::: Material provided
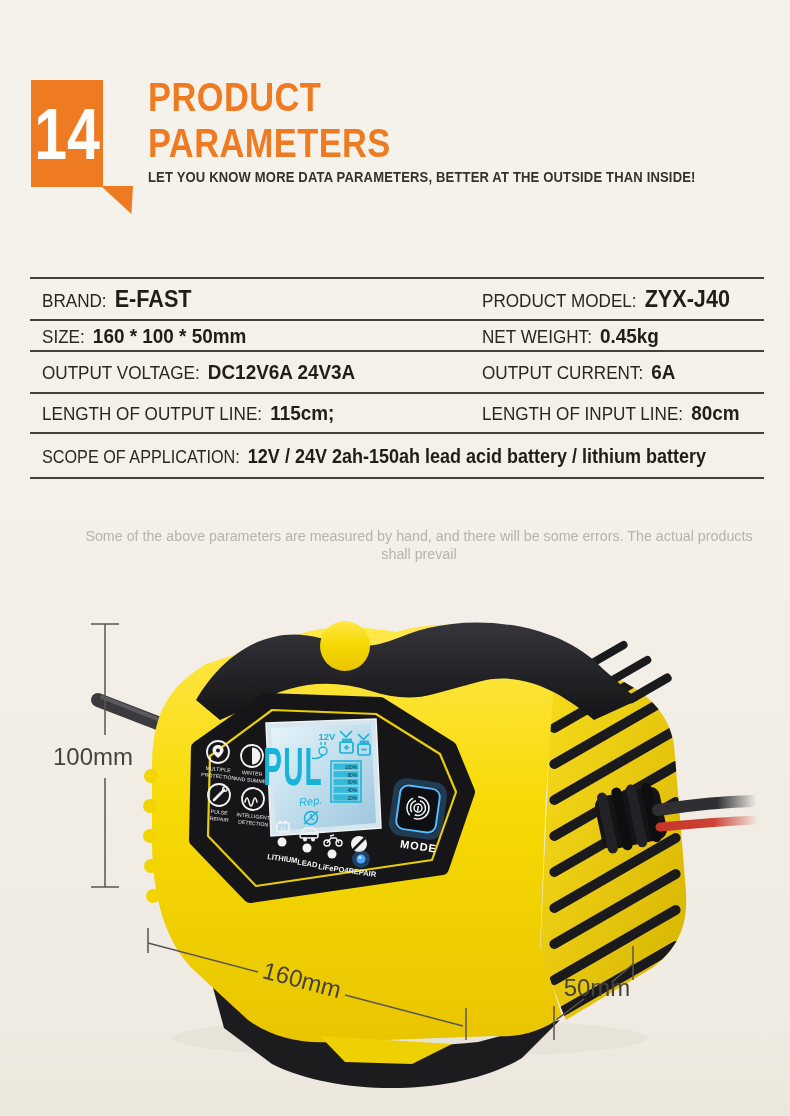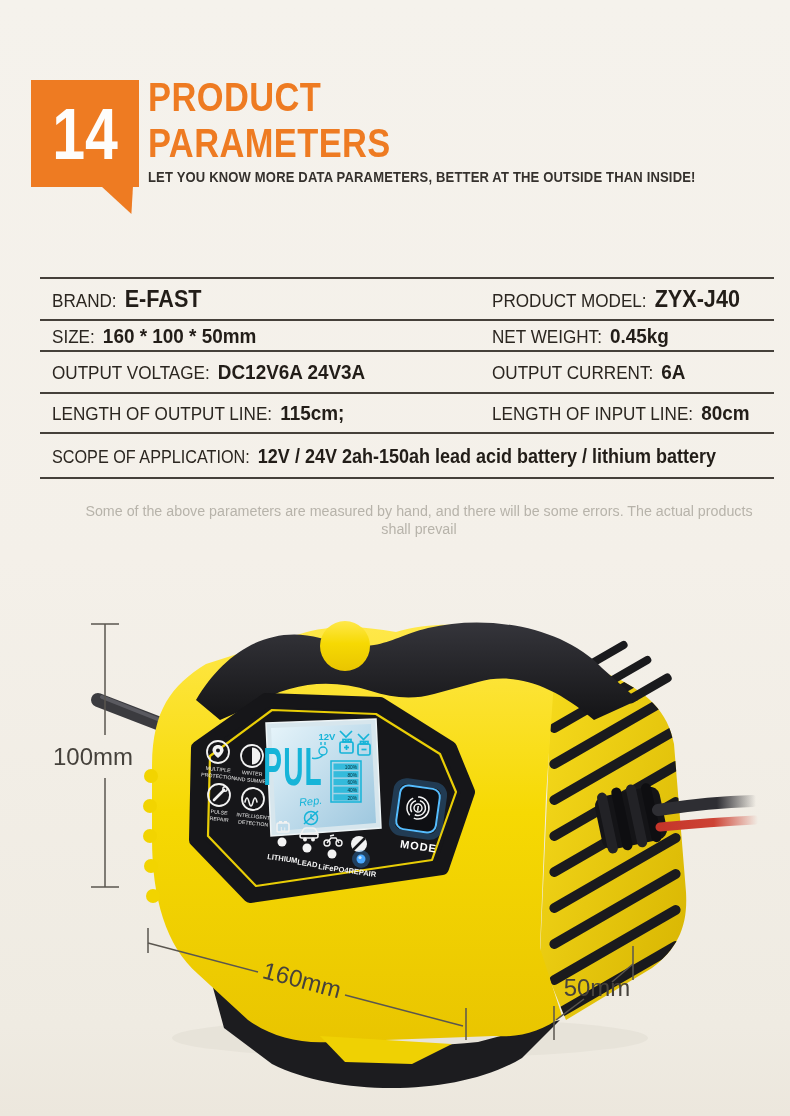--- a/index.html
+++ b/index.html
@@ -2,42 +2,42 @@
 <html><head>
 <meta charset="utf-8">
 <style>
   * { margin:0; padding:0; box-sizing:border-box; }
   body { background:#d8d4cc; font-family:"Liberation Sans", sans-serif; }
   .page {
     position:relative; width:790px; height:1116px; margin:0 auto; overflow:hidden;
     background:linear-gradient(180deg,#f5f2ec 0%,#f4f0e9 50%,#efebe2 92%,#ece7dd 100%);
   }
   
-  .badge { position:absolute; left:31px; top:80px; width:108px; height:107px; background:#ee7b22; }
+  .badge { position:absolute; left:31px; top:80px; width:72px; height:107px; background:#ee7b22; }
   .badge-num { width:100%; height:100%; display:flex; align-items:center; justify-content:center;
     color:#fefdfb; font-size:72px; font-weight:bold; transform:scaleX(.82); }
   .badge-tail { position:absolute; left:101px; top:186px; width:32px; height:28px; background:#ee7b22;
     clip-path:polygon(0 0,100% 0,95% 100%); }
   .title-block { position:absolute; left:148px; top:74px; transform:scaleX(.84); transform-origin:left top;
     color:#ee7b22; font-weight:bold; font-size:41px; line-height:46px; letter-spacing:.5px; white-space:nowrap; }
   .subtitle { position:absolute; left:148px; top:168px; transform:scaleX(.84); transform-origin:left top;
     color:#35312d; font-size:15.5px; font-weight:600; letter-spacing:.2px; white-space:nowrap; }
   
-  .spec { position:absolute; left:40px; top:277px; width:734px; border-top:2px solid #45403a; }
+  .spec { position:absolute; left:30px; top:277px; width:734px; border-top:2px solid #45403a; }
   .spec-row { position:relative; border-bottom:2px solid #45403a; }
   .cell { position:absolute; top:50%; transform:translateY(-50%) scaleX(.9); transform-origin:left center;
     display:flex; align-items:baseline; gap:9px; white-space:nowrap; }
   .cell-left  { left:12px; }
   .cell-right { left:452px; }
   .lbl { font-size:19px; color:#2b2620; }
   .val { font-size:24px; font-weight:700; color:#221d18; }
   .val-sm { font-size:21px; }
   .val-xs { font-size:20px; }
   .lbl-sm { font-size:18px; }
-  .disclaimer { position:absolute; left:0; top:502px; width:790px; text-align:center;
+  .disclaimer { position:absolute; left:0; top:527px; width:790px; text-align:center;
     color:#b7b3aa; font-size:15.5px;padding-left:48px; }
   .disclaimer span { display:inline-block; transform:scaleX(.92); }
   
   .product-svg { position:absolute; left:0; top:596px; }
   text { font-family:"Liberation Sans", sans-serif; }
   .dim-text { font-size:24px; fill:#46423c; }
   .panel-cap { font-size:5.2px; fill:#e9e9e9; }
   .mode-lab { font-size:7.5px; font-weight:bold; fill:#f4f4f4; }
   .cyan { fill:#16b4d8; }
 </style>

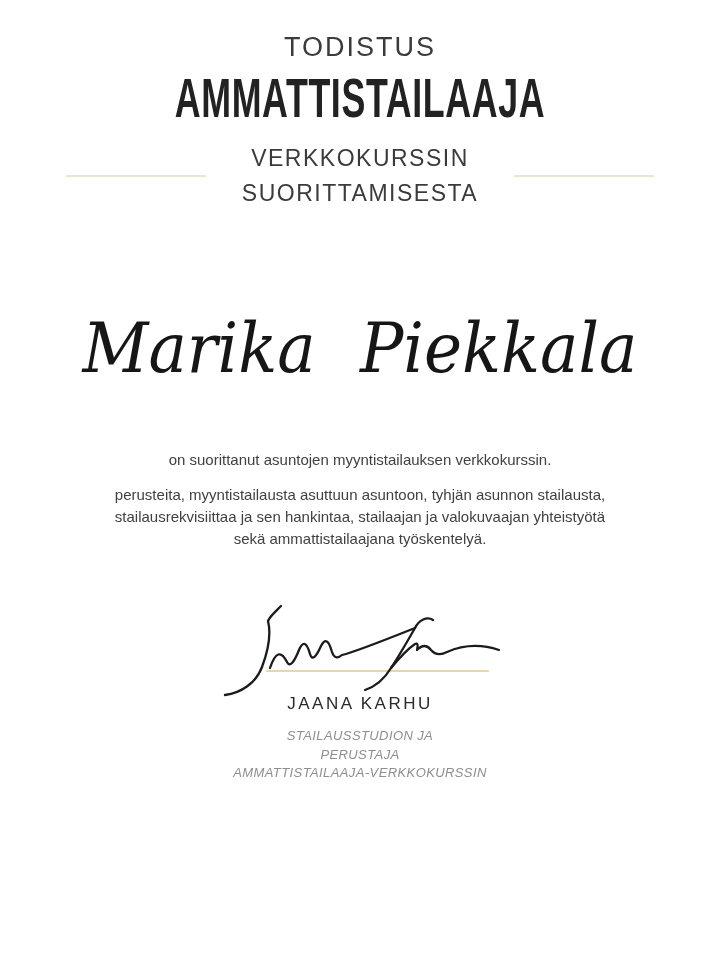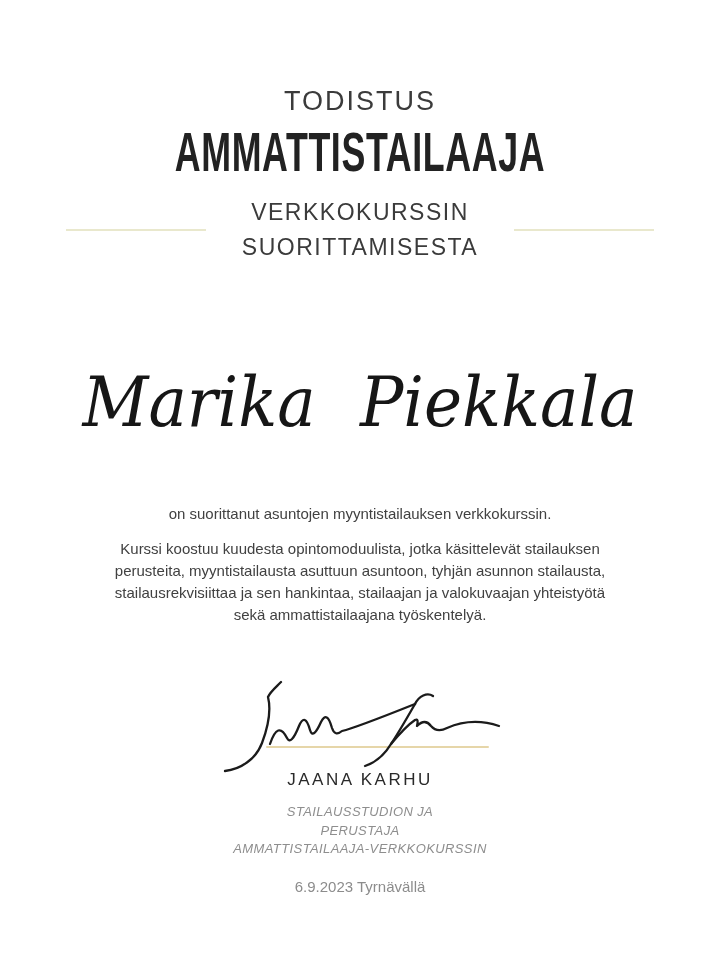--- a/index.html
+++ b/index.html
@@ -7,21 +7,21 @@
     position:relative;
     width:720px;height:960px;
     margin:0 auto;
     background:#ffffff;
     font-family:"Liberation Sans", sans-serif;
     text-align:center;
     overflow:hidden;
     color:#3d3d3d;
   }
   .eyebrow{
-    padding-top:86px;
+    padding-top:32px;
     font-size:27px;
     letter-spacing:2px;
     color:#3b3b3b;
     font-weight:400;
   }
   .title-wrap{
     margin-top:2px;
     height:66px;
     line-height:66px;
     white-space:nowrap;
@@ -125,21 +125,20 @@
       <div>SUORITTAMISESTA</div>
     </div>
     <span class="rule"></span>
   </div>
 
   <div class="recipient">Marika Piekkala</div>
 
   <div class="lead">on suorittanut asuntojen myyntistailauksen verkkokurssin.</div>
 
   <div class="paragraph">
-    <div>Kurssi koostuu kuudesta opintomoduulista, jotka käsittelevät stailauksen</div>
     <div>perusteita, myyntistailausta asuttuun asuntoon, tyhjän asunnon stailausta,</div>
     <div>stailausrekvisiittaa ja sen hankintaa, stailaajan ja valokuvaajan yhteistyötä</div>
     <div>sekä ammattistailaajana työskentelyä.</div>
   </div>
 
   <svg class="scrawl" viewBox="0 0 300 100" fill="none" stroke-linecap="round" stroke-linejoin="round">
     <line x1="52" y1="73" x2="273" y2="73" stroke="#e6d6a9" stroke-width="2"></line>
     <g stroke="#1b1b1b" stroke-width="2.3">
 
       <path d="M66,8 C60,14 55,18 53,23 C56,35 53,53 47,69 C41,85 26,95 10,97"></path>
@@ -155,15 +154,14 @@
   </svg>
 
   <div class="sig-name">JAANA KARHU</div>
 
   <div class="sig-role">
     <div>STAILAUSSTUDION JA</div>
     <div>PERUSTAJA</div>
     <div>AMMATTISTAILAAJA-VERKKOKURSSIN</div>
   </div>
 
-  <div class="date">6.9.2023 Tyrnävällä</div>
 
 </div>
 
 </body></html>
::::::
● **About this task**: Exactness is what counts here: copy each entry as given and omit its pictures.

● **Result for this task**:
--- a/index.html
+++ b/index.html
@@ -2,42 +2,42 @@
 <html><head>
 <meta charset="utf-8">
 <style>
   * { margin:0; padding:0; box-sizing:border-box; }
   body { background:#d8d4cc; font-family:"Liberation Sans", sans-serif; }
   .page {
     position:relative; width:790px; height:1116px; margin:0 auto; overflow:hidden;
     background:linear-gradient(180deg,#f5f2ec 0%,#f4f0e9 50%,#efebe2 92%,#ece7dd 100%);
   }
   
-  .badge { position:absolute; left:31px; top:80px; width:108px; height:107px; background:#ee7b22; }
+  .badge { position:absolute; left:31px; top:80px; width:72px; height:107px; background:#ee7b22; }
   .badge-num { width:100%; height:100%; display:flex; align-items:center; justify-content:center;
     color:#fefdfb; font-size:72px; font-weight:bold; transform:scaleX(.82); }
   .badge-tail { position:absolute; left:101px; top:186px; width:32px; height:28px; background:#ee7b22;
     clip-path:polygon(0 0,100% 0,95% 100%); }
   .title-block { position:absolute; left:148px; top:74px; transform:scaleX(.84); transform-origin:left top;
     color:#ee7b22; font-weight:bold; font-size:41px; line-height:46px; letter-spacing:.5px; white-space:nowrap; }
   .subtitle { position:absolute; left:148px; top:168px; transform:scaleX(.84); transform-origin:left top;
     color:#35312d; font-size:15.5px; font-weight:600; letter-spacing:.2px; white-space:nowrap; }
   
-  .spec { position:absolute; left:40px; top:277px; width:734px; border-top:2px solid #45403a; }
+  .spec { position:absolute; left:30px; top:277px; width:734px; border-top:2px solid #45403a; }
   .spec-row { position:relative; border-bottom:2px solid #45403a; }
   .cell { position:absolute; top:50%; transform:translateY(-50%) scaleX(.9); transform-origin:left center;
     display:flex; align-items:baseline; gap:9px; white-space:nowrap; }
   .cell-left  { left:12px; }
   .cell-right { left:452px; }
   .lbl { font-size:19px; color:#2b2620; }
   .val { font-size:24px; font-weight:700; color:#221d18; }
   .val-sm { font-size:21px; }
   .val-xs { font-size:20px; }
   .lbl-sm { font-size:18px; }
-  .disclaimer { position:absolute; left:0; top:502px; width:790px; text-align:center;
+  .disclaimer { position:absolute; left:0; top:527px; width:790px; text-align:center;
     color:#b7b3aa; font-size:15.5px;padding-left:48px; }
   .disclaimer span { display:inline-block; transform:scaleX(.92); }
   
   .product-svg { position:absolute; left:0; top:596px; }
   text { font-family:"Liberation Sans", sans-serif; }
   .dim-text { font-size:24px; fill:#46423c; }
   .panel-cap { font-size:5.2px; fill:#e9e9e9; }
   .mode-lab { font-size:7.5px; font-weight:bold; fill:#f4f4f4; }
   .cyan { fill:#16b4d8; }
 </style>

--- a/index.html
+++ b/index.html
@@ -7,21 +7,21 @@
     position:relative;
     width:720px;height:960px;
     margin:0 auto;
     background:#ffffff;
     font-family:"Liberation Sans", sans-serif;
     text-align:center;
     overflow:hidden;
     color:#3d3d3d;
   }
   .eyebrow{
-    padding-top:86px;
+    padding-top:32px;
     font-size:27px;
     letter-spacing:2px;
     color:#3b3b3b;
     font-weight:400;
   }
   .title-wrap{
     margin-top:2px;
     height:66px;
     line-height:66px;
     white-space:nowrap;
@@ -125,21 +125,20 @@
       <div>SUORITTAMISESTA</div>
     </div>
     <span class="rule"></span>
   </div>
 
   <div class="recipient">Marika Piekkala</div>
 
   <div class="lead">on suorittanut asuntojen myyntistailauksen verkkokurssin.</div>
 
   <div class="paragraph">
-    <div>Kurssi koostuu kuudesta opintomoduulista, jotka käsittelevät stailauksen</div>
     <div>perusteita, myyntistailausta asuttuun asuntoon, tyhjän asunnon stailausta,</div>
     <div>stailausrekvisiittaa ja sen hankintaa, stailaajan ja valokuvaajan yhteistyötä</div>
     <div>sekä ammattistailaajana työskentelyä.</div>
   </div>
 
   <svg class="scrawl" viewBox="0 0 300 100" fill="none" stroke-linecap="round" stroke-linejoin="round">
     <line x1="52" y1="73" x2="273" y2="73" stroke="#e6d6a9" stroke-width="2"></line>
     <g stroke="#1b1b1b" stroke-width="2.3">
 
       <path d="M66,8 C60,14 55,18 53,23 C56,35 53,53 47,69 C41,85 26,95 10,97"></path>
@@ -155,15 +154,14 @@
   </svg>
 
   <div class="sig-name">JAANA KARHU</div>
 
   <div class="sig-role">
     <div>STAILAUSSTUDION JA</div>
     <div>PERUSTAJA</div>
     <div>AMMATTISTAILAAJA-VERKKOKURSSIN</div>
   </div>
 
-  <div class="date">6.9.2023 Tyrnävällä</div>
 
 </div>
 
 </body></html>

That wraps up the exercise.